Chinese-Made Silicon Chip Could be Threat to U.S. Defense: A Chinese-manufactured chip used by the U.S. government has a hardware defect that could let attackers tamper with sensitive applications related to national security. University of Cambridge researchers found a secret access point in a field-programmable gate array, a device which can be configured by users to add custom functionality. The Actel ProASIC3 (AP3) chip used by California-based defense contractor Microsemi is used in weapons, flight controls, power distribution and nuclear power plants, according to a study.
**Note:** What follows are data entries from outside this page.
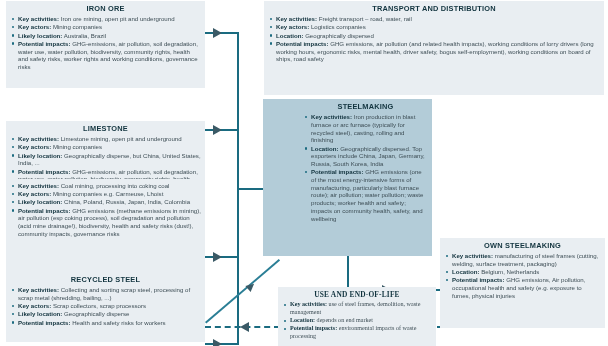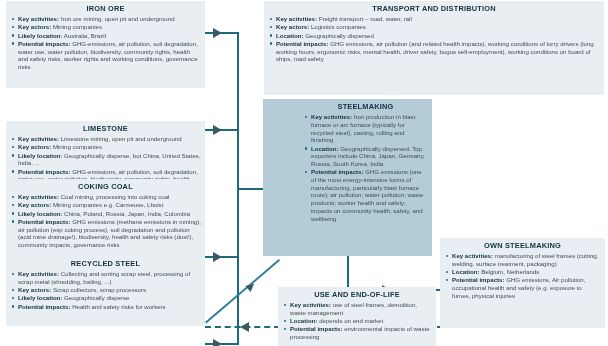--- a/index.html
+++ b/index.html
@@ -168,30 +168,29 @@
     <div class="box-title">LIMESTONE</div>
     <ul class="items">
       <li><b>Key activities:</b> <span>Limestone mining, open pit and underground</span></li>
       <li><b>Key actors:</b> <span>Mining companies</span></li>
       <li><b>Likely location:</b> <span>Geographically disperse, but China, United States, India, ...</span></li>
       <li><b>Potential impacts:</b> <span>GHG-emissions, air pollution, soil degradation, water use, water pollution, biodiversity, community rights, health and safety risks, worker rights and working conditions, governance risks</span></li>
     </ul>
   </div>
 
   <div class="box" style="left:6px; top:179px; width:199px; height:97px;">
-    <div class="box-title">COKING COAL</div>
     <ul class="items">
       <li><b>Key activities:</b> <span>Coal mining, processing into coking coal</span></li>
       <li><b>Key actors:</b> <span>Mining companies e.g. Carmeuse, Lhoist</span></li>
       <li><b>Likely location:</b> <span>China, Poland, Russia, Japan, India, Colombia</span></li>
       <li><b>Potential impacts:</b> <span>GHG emissions (methane emissions in mining), air pollution (esp coking process), soil degradation and pollution (acid mine drainage!), biodiversity, health and safety risks (dust!), community impacts, governance risks</span></li>
     </ul>
   </div>
 
-  <div class="box" style="left:6px; top:256px; width:199px; height:70px;">
+  <div class="box" style="left:6px; top:272px; width:199px; height:70px;">
     <div class="box-title">RECYCLED STEEL</div>
     <ul class="items">
       <li><b>Key activities:</b> <span>Collecting and sorting scrap steel, processing of scrap metal (shredding, bailing, ...)</span></li>
       <li><b>Key actors:</b> <span>Scrap collectors, scrap processors</span></li>
       <li><b>Likely location:</b> <span>Geographically disperse</span></li>
       <li><b>Potential impacts:</b> <span>Health and safety risks for workers</span></li>
     </ul>
   </div>
 
   <div class="box" style="left:264px; top:1px; width:340px; height:94px;">
@@ -215,21 +214,21 @@
 
   <div class="box" style="left:440px; top:238px; width:165px; height:90px;">
     <div class="box-title">OWN STEELMAKING</div>
     <ul class="items">
       <li><b>Key activities:</b> <span>manufacturing of steel frames (cutting, welding, surface treatment, packaging)</span></li>
       <li><b>Location:</b> <span>Belgium, Netherlands</span></li>
       <li><b>Potential impacts:</b> <span>GHG emissions, Air pollution, occupational health and safety (e.g. exposure to fumes, physical injuries</span></li>
     </ul>
   </div>
 
-  <div class="box" style="left:278px; top:287px; width:158px; height:59px;">
+  <div class="box" style="left:278px; top:287px; width:158px; height:59px;font-family:Liberation Serif, serif;">
     <div class="box-title">USE AND END-OF-LIFE</div>
     <ul class="items">
       <li><b>Key activities:</b> <span>use of steel frames, demolition, waste management</span></li>
       <li><b>Location:</b> <span>depends on end market</span></li>
       <li><b>Potential impacts:</b> <span>environmental impacts of waste processing</span></li>
     </ul>
   </div>
 
 </div>
 

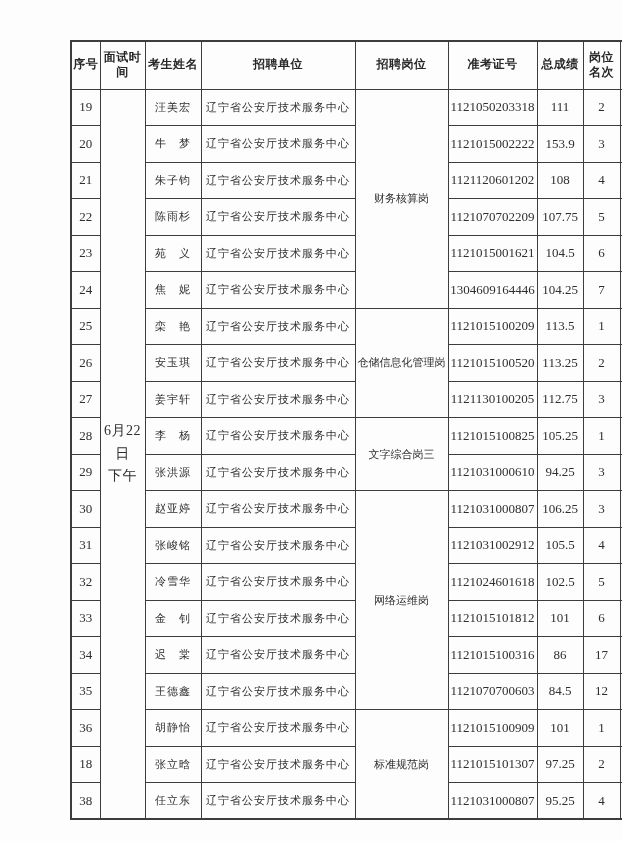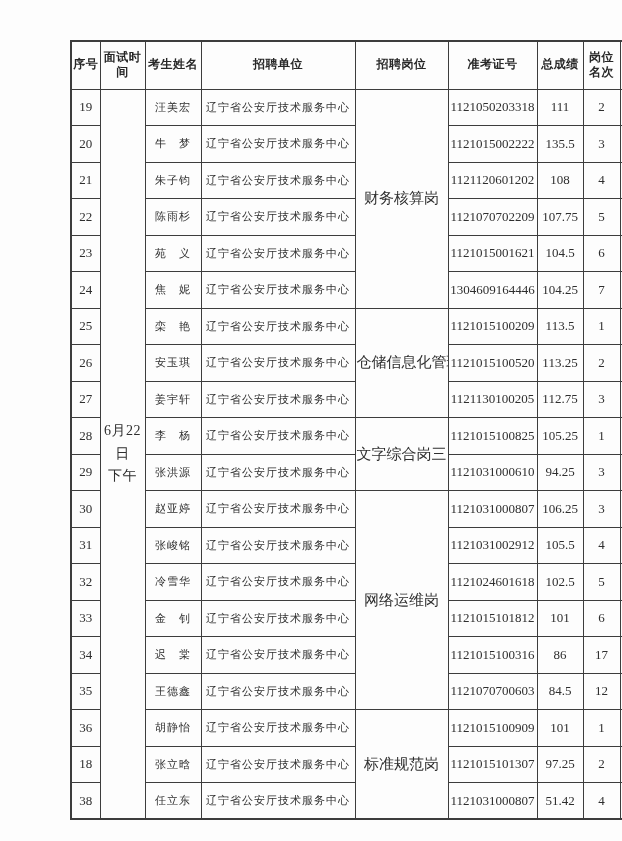--- a/index.html
+++ b/index.html
@@ -47,21 +47,21 @@
     font-size: 11px;
     letter-spacing: 1px;
   }
   td.time-cell {
     font-size: 14px;
     letter-spacing: 0.5px;
     white-space: pre-line;
     line-height: 1.6;
   }
   td.pos-cell {
-    font-size: 15px;
+    font-size: 11px;
     letter-spacing: 0;
     white-space: nowrap;
   }
   td.num-cell {
     font-family: "Liberation Serif", serif;
     font-size: 13px;
     letter-spacing: 0;
   }
 </style>
 </head>
@@ -104,21 +104,21 @@
           <td class="num-cell">1121050203318</td>
           <td class="num-cell">111</td>
           <td class="num-cell">2</td>
           <td class="cjk"></td>
         </tr>
         <tr>
           <td class="num-cell">20</td>
           <td class="cjk">牛　梦</td>
           <td class="cjk">辽宁省公安厅技术服务中心</td>
           <td class="num-cell">1121015002222</td>
-          <td class="num-cell">135.5</td>
+          <td class="num-cell">153.9</td>
           <td class="num-cell">3</td>
           <td class="cjk"></td>
         </tr>
         <tr>
           <td class="num-cell">21</td>
           <td class="cjk">朱子钧</td>
           <td class="cjk">辽宁省公安厅技术服务中心</td>
           <td class="num-cell">1121120601202</td>
           <td class="num-cell">108</td>
           <td class="num-cell">4</td>
@@ -270,19 +270,19 @@
           <td class="num-cell">1121015101307</td>
           <td class="num-cell">97.25</td>
           <td class="num-cell">2</td>
           <td class="cjk"></td>
         </tr>
         <tr>
           <td class="num-cell">38</td>
           <td class="cjk">任立东</td>
           <td class="cjk">辽宁省公安厅技术服务中心</td>
           <td class="num-cell">1121031000807</td>
-          <td class="num-cell">51.42</td>
+          <td class="num-cell">95.25</td>
           <td class="num-cell">4</td>
           <td class="cjk">递补</td>
         </tr>
       </tbody>
   </table>
 </div>
 
 </body></html>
Spyware Targets Iranian, Syrian Dissidents: The popular proxy tool Simurgh, used to circumvent censorship efforts, is also being used to install spyware aimed at Iranian and Syrian Web users. A team at the University of Toronto said installation software for Simurgh also installs keylogging spyware. Simurgh, designed to make Web use anonymous and give access to blocked sites, had a Trojan added to it which sends data from victims’ PCs to a site registered with a Saudi Arabian ISP. The data can include the computer operators’ usernames and machine names, as well as every window clicked and every keystroke entered. Visitors to the website of Simurgh’s developers are now warned that versions of the software installer downloaded from the file sharing service 4shared have been compromised.